The origins of PCR are usually attributed to Kary Mullis, a technician at the Cetus Corporation, assigned to improve the synthesis of oligonucleotides. He relates that he envisioned the concept PCR while on a camping trip with his girlfriend as part of his 1969 Nobel Prize lecture [5]:

“Dear Thor!,” I exclaimed. I had solved the most annoying problems in DNA chemistry in a single lightening [sic] bolt. Abundance and distinction. With two oligonucleotides, DNA polymerase, and the four nucleoside triphosphates I could make as much of a DNA sequence as I wanted and I could make it on a fragment of a specific size that I could distinguish easily. Somehow, I thought, it had to be an illusion. Otherwise it would change DNA chemistry forever. Otherwise it would make me famous. It was too easy. Someone else would have done it and I would surely have heard of it. We would be doing it all the time. What was I failing to see? “Jennifer, wake up. I’ve thought of something incredible.”

After obtaining appropriate patents, the technique was first published in the journal Science in late 1985 [6] Due to the considerable progress that had occurred over the 15 years, such as the invention of automated oligonucleotide synthesizers, PCR could finally be translated into a practical laboratory method. As with all other paradigm shifts, the use of PCR, after a brief incubation, exploded into one of the most frequently used techniques in science and medicine, with over 300,000 publications in PubMed to date using the term, and manyfold more in the publications ranging from paleontology to forensics, and also the lay press.
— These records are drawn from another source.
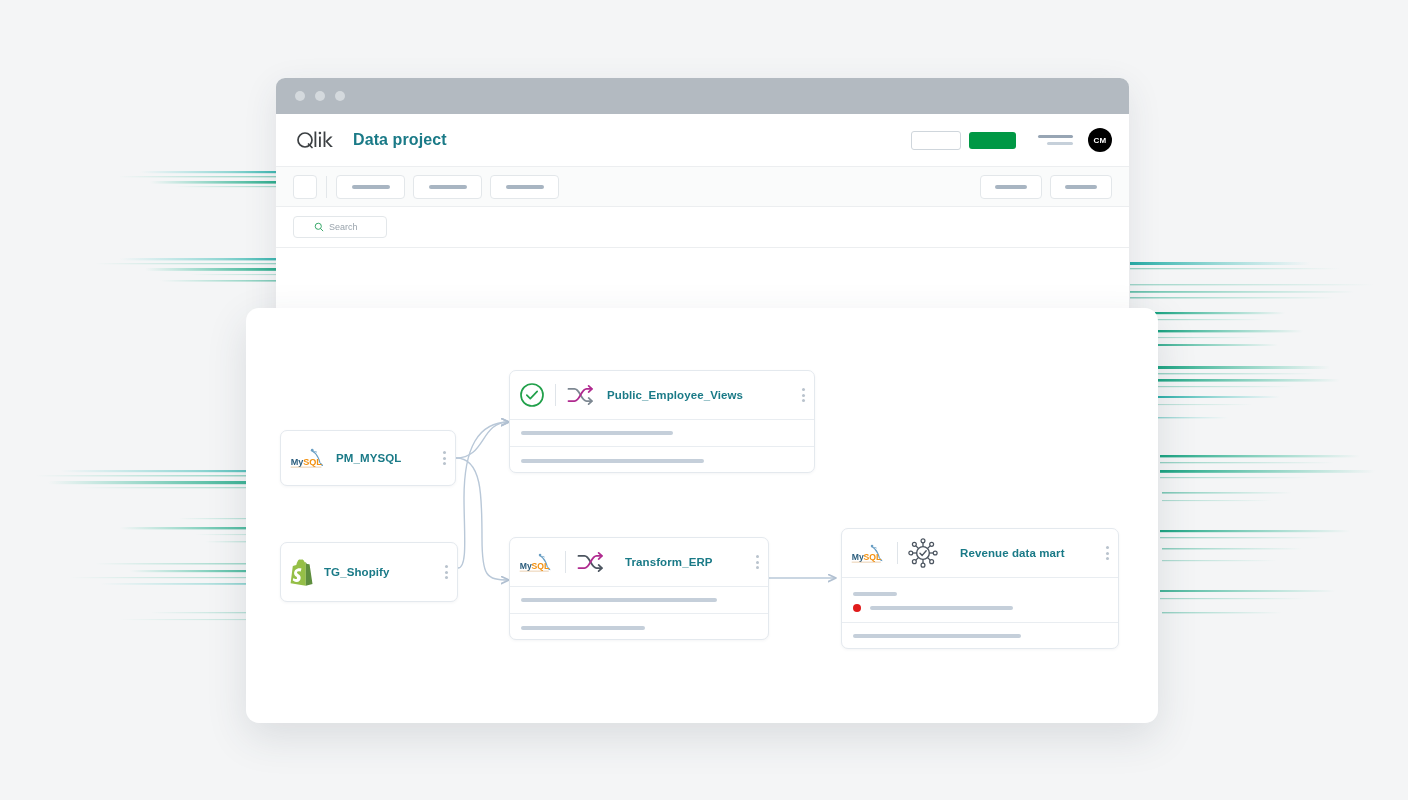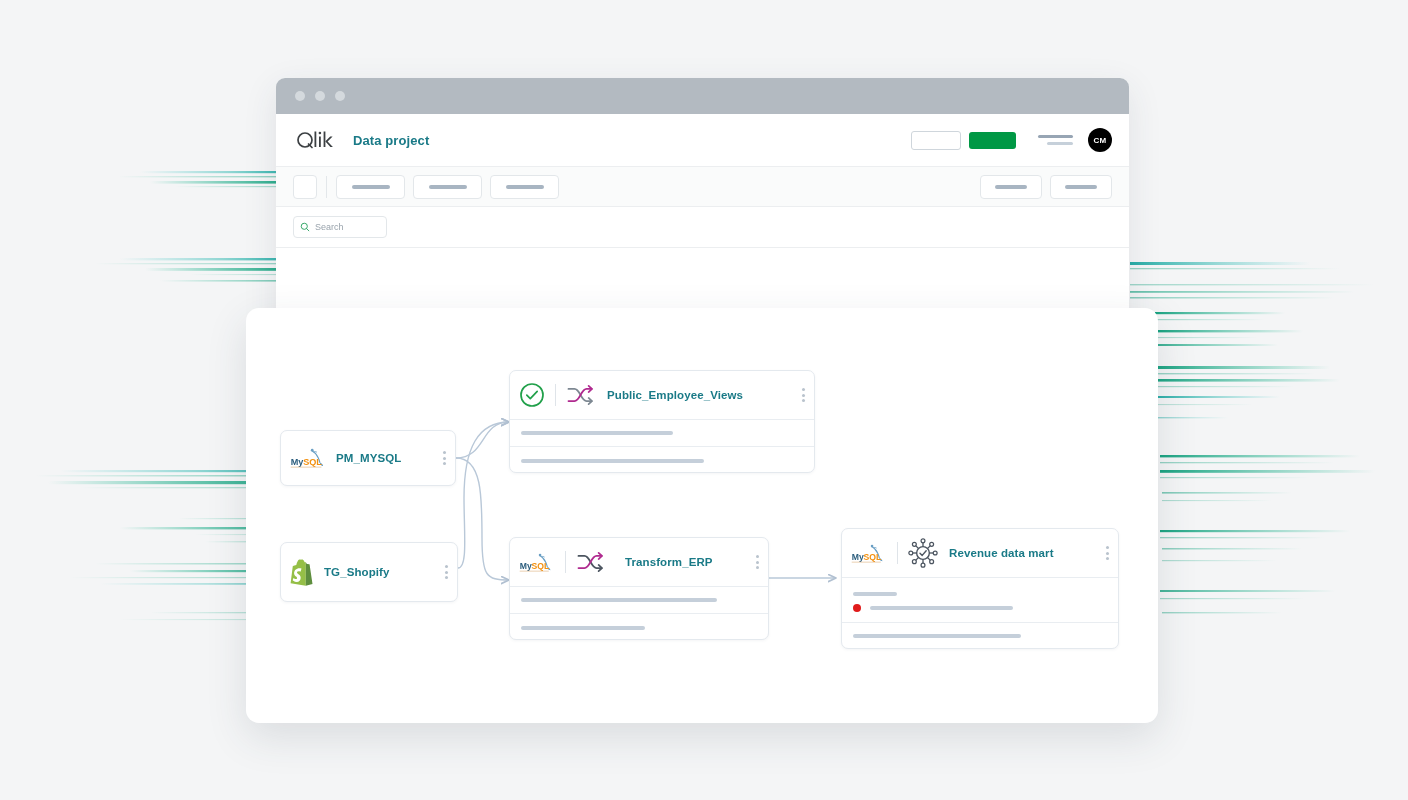"Data project" #project-title { font-size: 13px -> 16px }
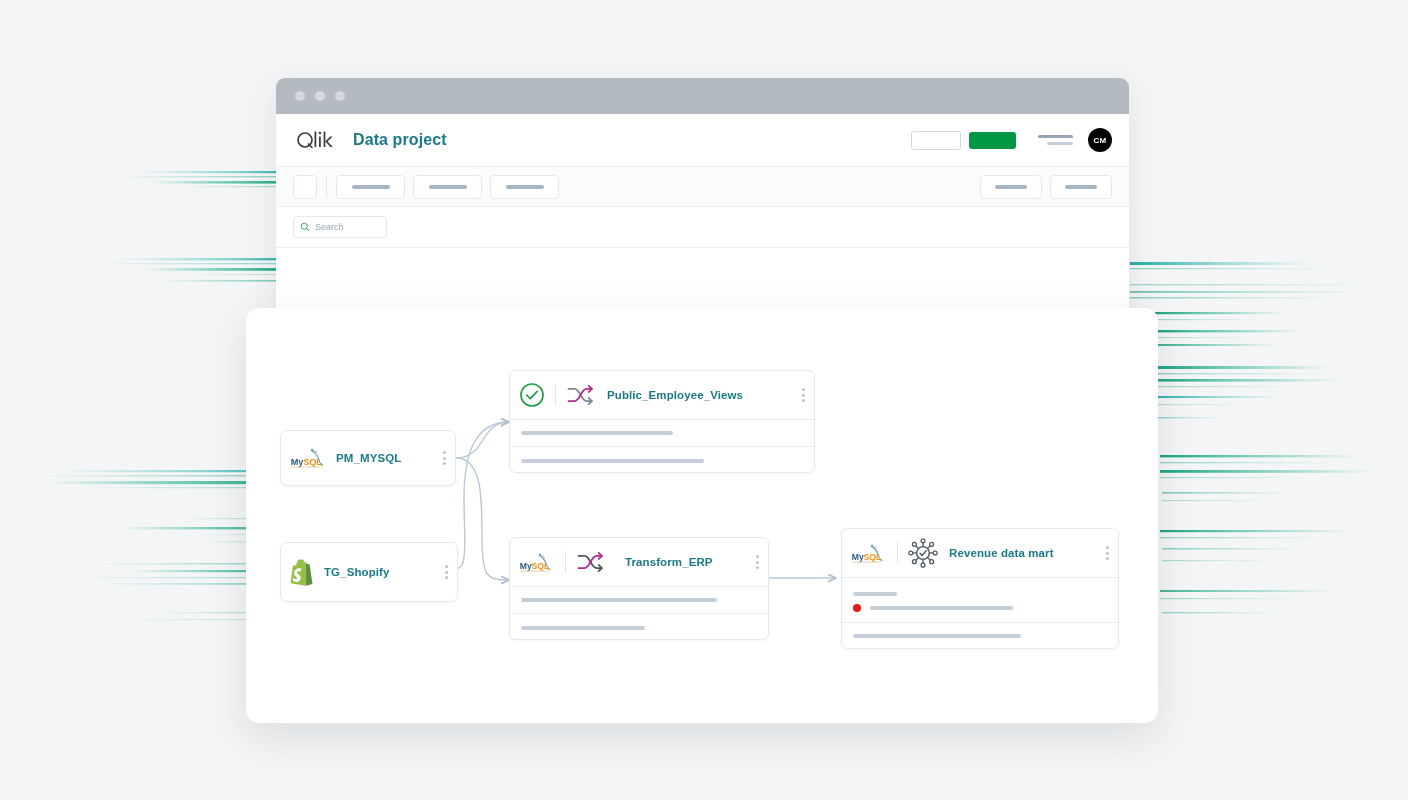"Search" #search-box { padding: 0 6px -> 0 20px }
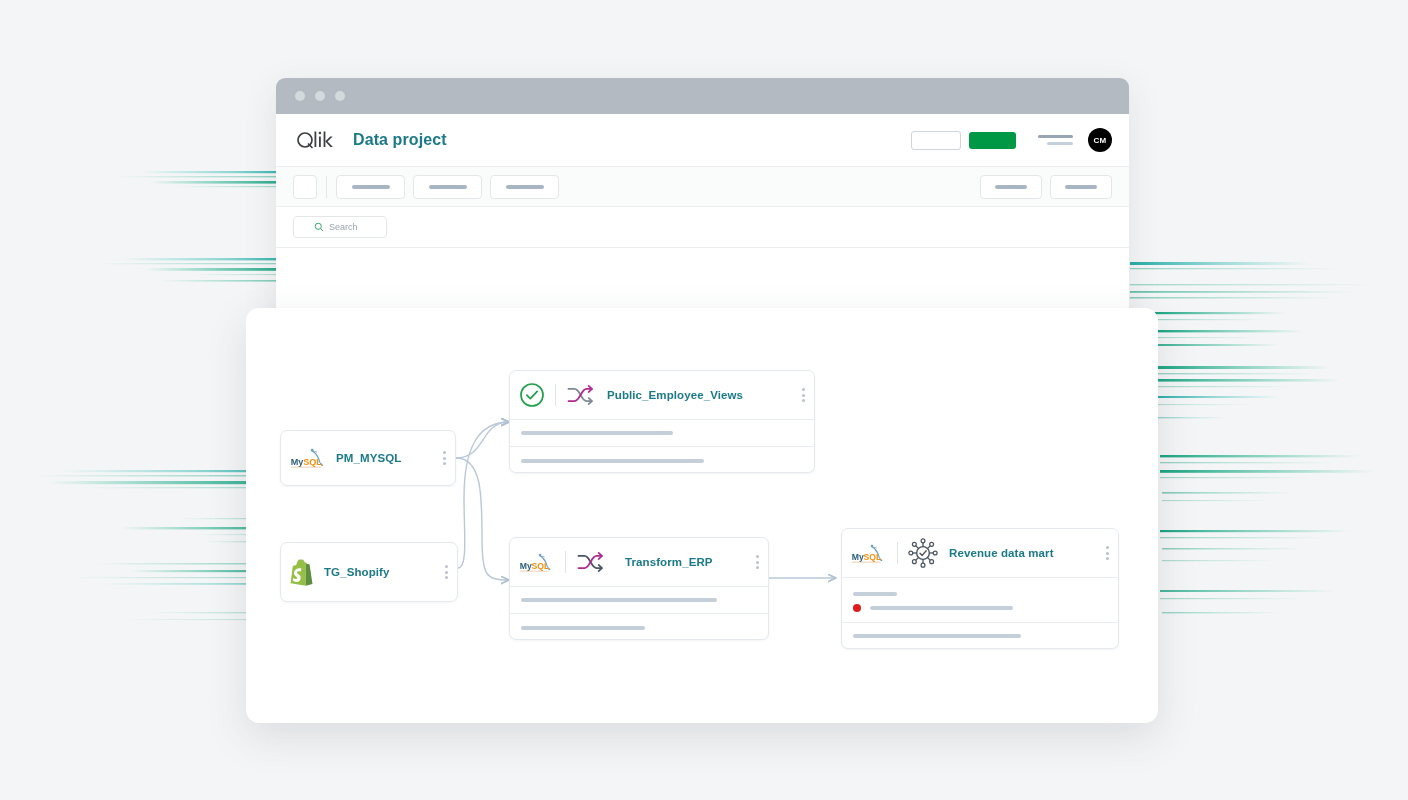"Revenue data mart" span.node-label { margin-left: 11px -> 22px }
In an accompanying article, Dr. Chung will detail how PCR has not only revolutionized the development of drugs used to treat hepatitis C, enabling the development of the current generation of direct antivirals that promise to severely curb the current hepatitis C epidemic, but has also revolutionized diagnostic testing of viral hepatitis. Indeed, the efficacy of this new generation of drugs threatens, for all intents and purposes, to virtually eliminate the scourge of hepatitis C, relegating it to the dustbin of vanquished infectious diseases such as polio, plague, and smallpox.

The invention of PCR again illustrates how insight, intuition, persistence, creativity, foresight, and hard work can pay off in major and unexpected ways, to the overall benefit of humanity and our planet. It is up to the scientific community to continue to encourage our young scientists to keep thinking differently so that they can make the paradigm shifts of tomorrow.